On Lines & Inner Nets, Publicly Recorded

Supreme Court, in Big Leap, Plans to Put Filings Online – NYTimes.com

“Information Wants To Be Free”

Stewart Brand circa 1984

WASHINGTON The Supreme Court will soon join other federal courts in making briefs and other filings available electronically, Chief Justice John G. Roberts Jr. announced Wednesday. The changes will come “as soon as 2016.” 

Chief Justice Roberts explained the court’s approach to technological change saying that judges had a special obligation to move more slowly than the rest of society.

SCOTUSI suppose it takes time to realize the benefits and then decide it is best to change and catch up with the rest of society, but the federal district courts have been using online electronic filing with public accessable court records online for over a decade. PACER (Public Access to Electronic Court Records) began in 1988 (library terminal access only) and was available on the World Wide Web in 2001. 

Although PACER is outdated and charges a ridiculous fee of .10 a page, Minnesota’s courts are still trapped somewhere in the 1980s with absolutely no online access to court filings available to the public. There is no electronic access to actual court filings available (as opposed to the currently available online records, which are limited to only court dockets via MNCIS or just the “index” or “Table of Contents” of a case’s filings–you can see something was filed but not  what that something actually is!) unless you go to a public terminal at a courthouse.

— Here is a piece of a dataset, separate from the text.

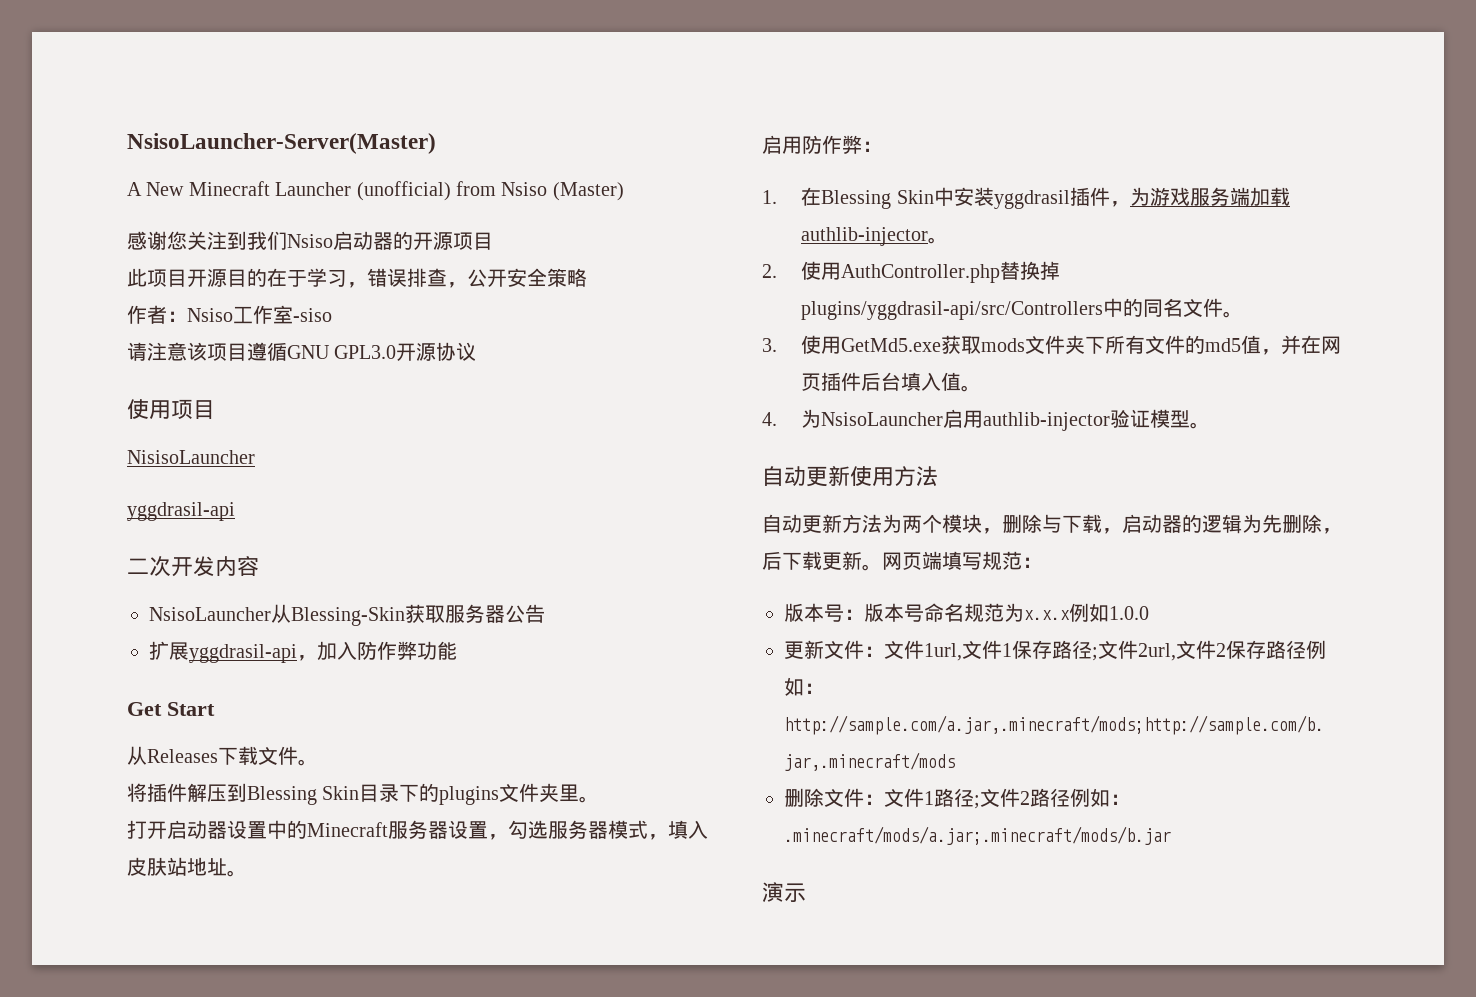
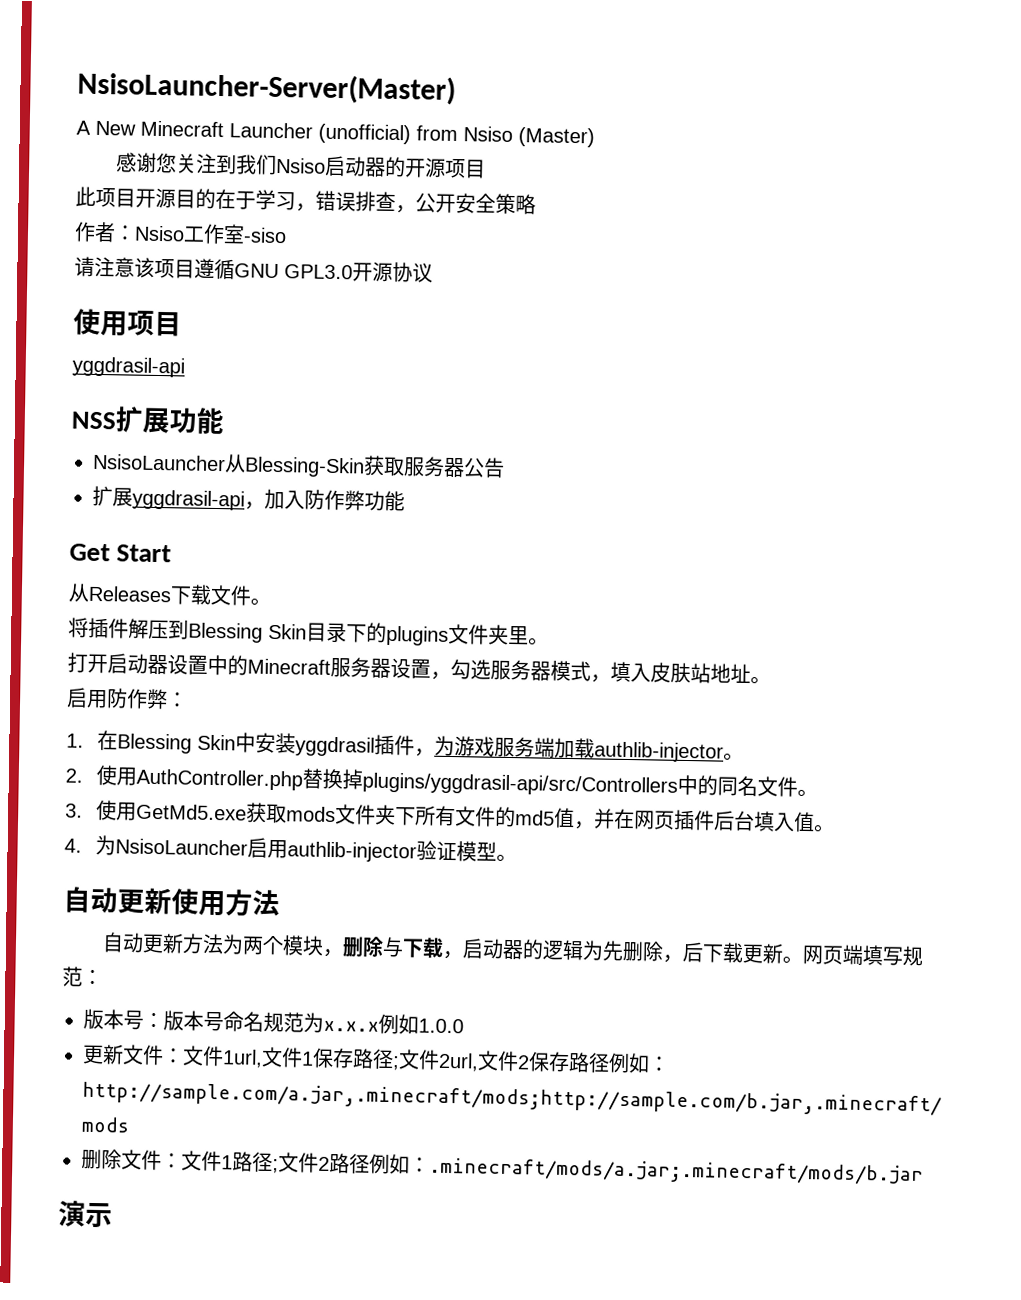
[127,450,255,464] // NisisoLauncher -> (182, 323) none
[127,556,259,577] 二次开发内容 -> [71,406,225,435] NSS扩展功能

I have yet to hear a worthwhile reason that supports restricting access to public records to only courthouses rather than making them readily available to all via the internet (and for free-unlike PACER). Maybe it is to encourage people to visit their local courthouses on more than a only-when-legally-mandated basis?

The rest of the SCOTUS NY Times story can be read via this link Supreme Court, in Big Leap, Plans to Put Filings Online – NYTimes.com.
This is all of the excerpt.